[Start of Attachment]

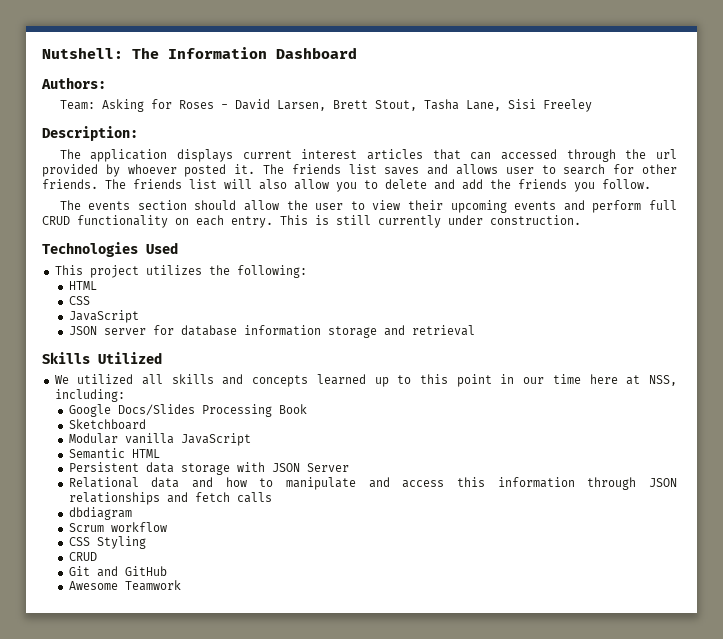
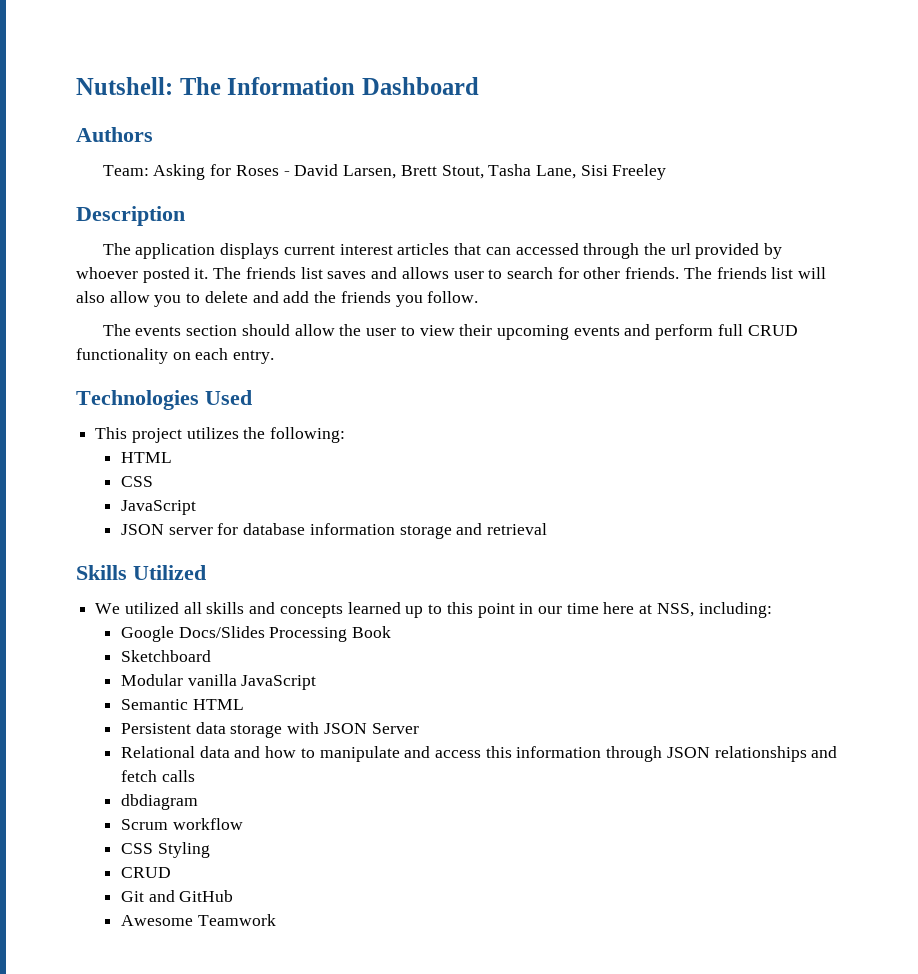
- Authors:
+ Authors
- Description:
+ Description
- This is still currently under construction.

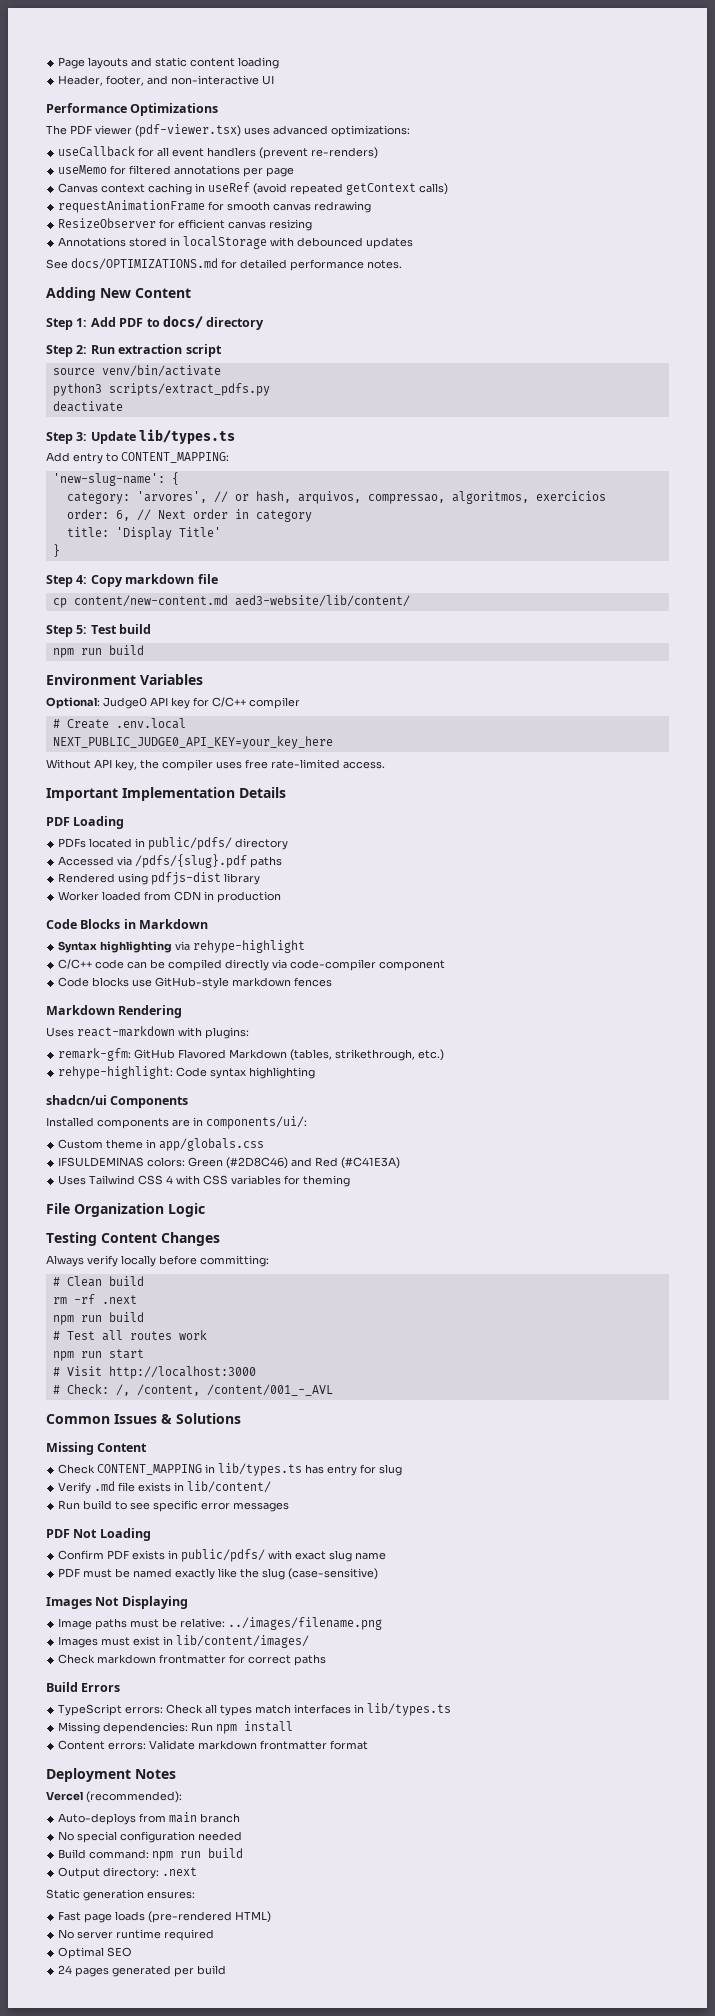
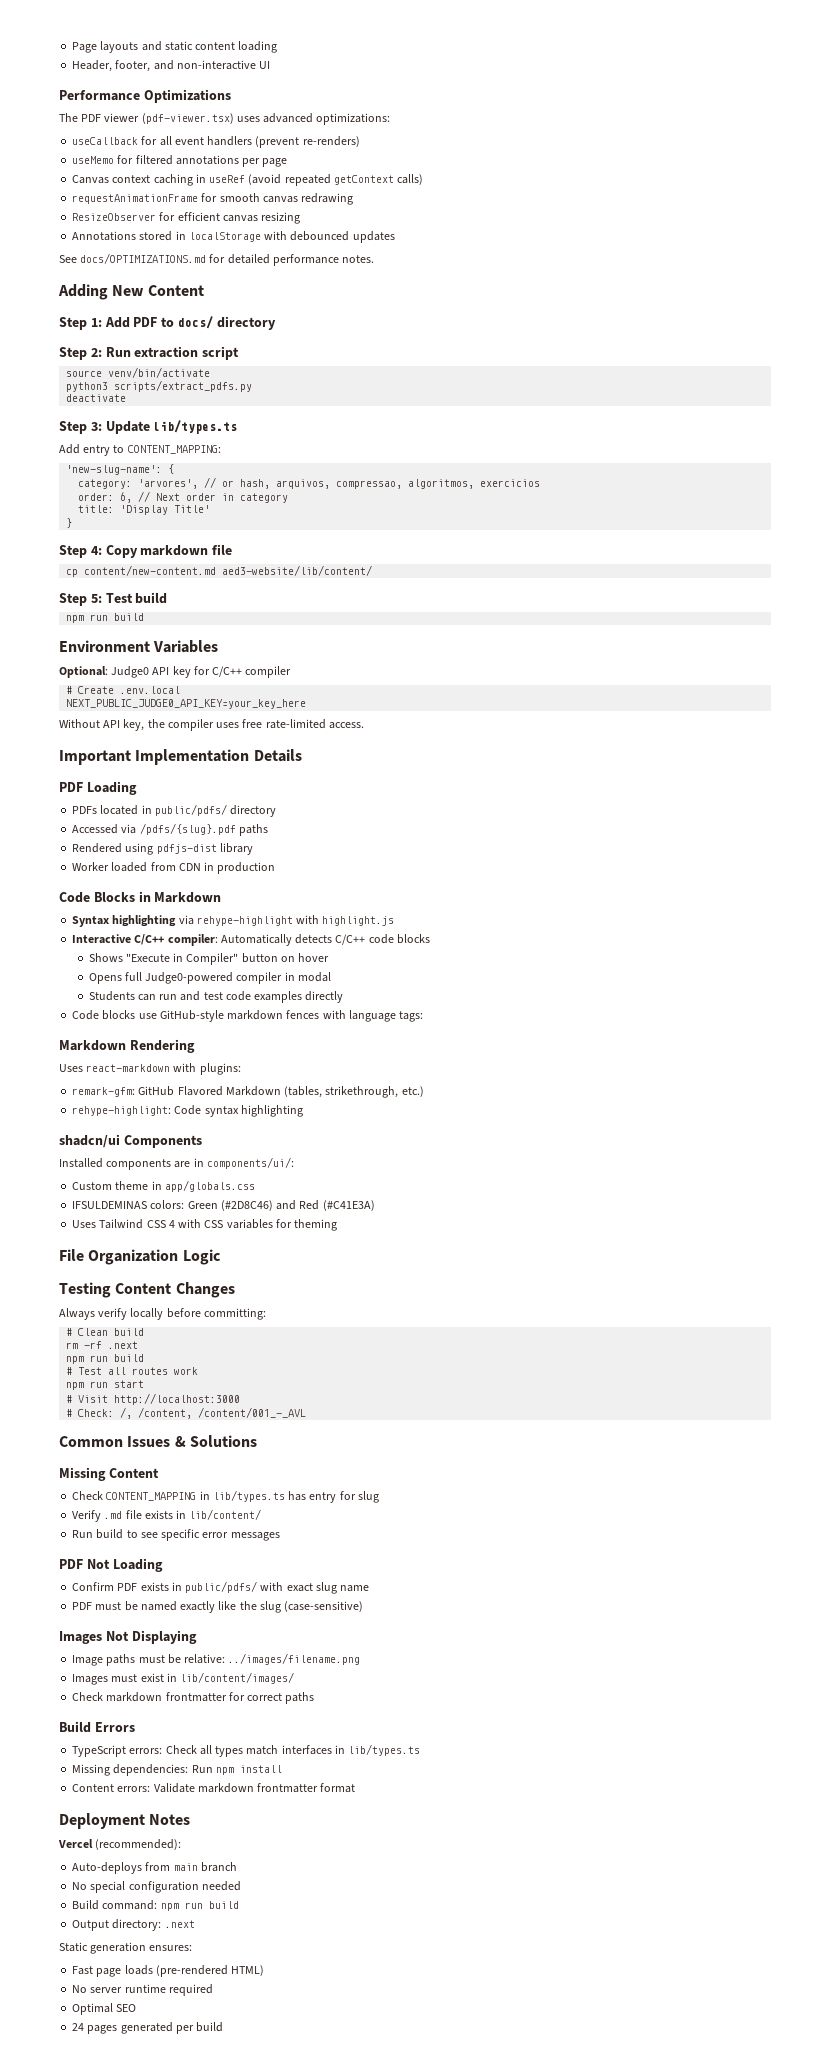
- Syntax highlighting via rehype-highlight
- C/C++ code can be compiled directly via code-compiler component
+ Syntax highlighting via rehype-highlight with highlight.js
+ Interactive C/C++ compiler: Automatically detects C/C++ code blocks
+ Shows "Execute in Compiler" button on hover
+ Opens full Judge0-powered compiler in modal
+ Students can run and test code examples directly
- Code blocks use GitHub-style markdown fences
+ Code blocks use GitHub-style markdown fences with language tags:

[End of Attachment]

◆ Task brief
For every line in the data above that holds "fences", return the line itself.

◆ Task solution
- Code blocks use GitHub-style markdown fences
+ Code blocks use GitHub-style markdown fences with language tags:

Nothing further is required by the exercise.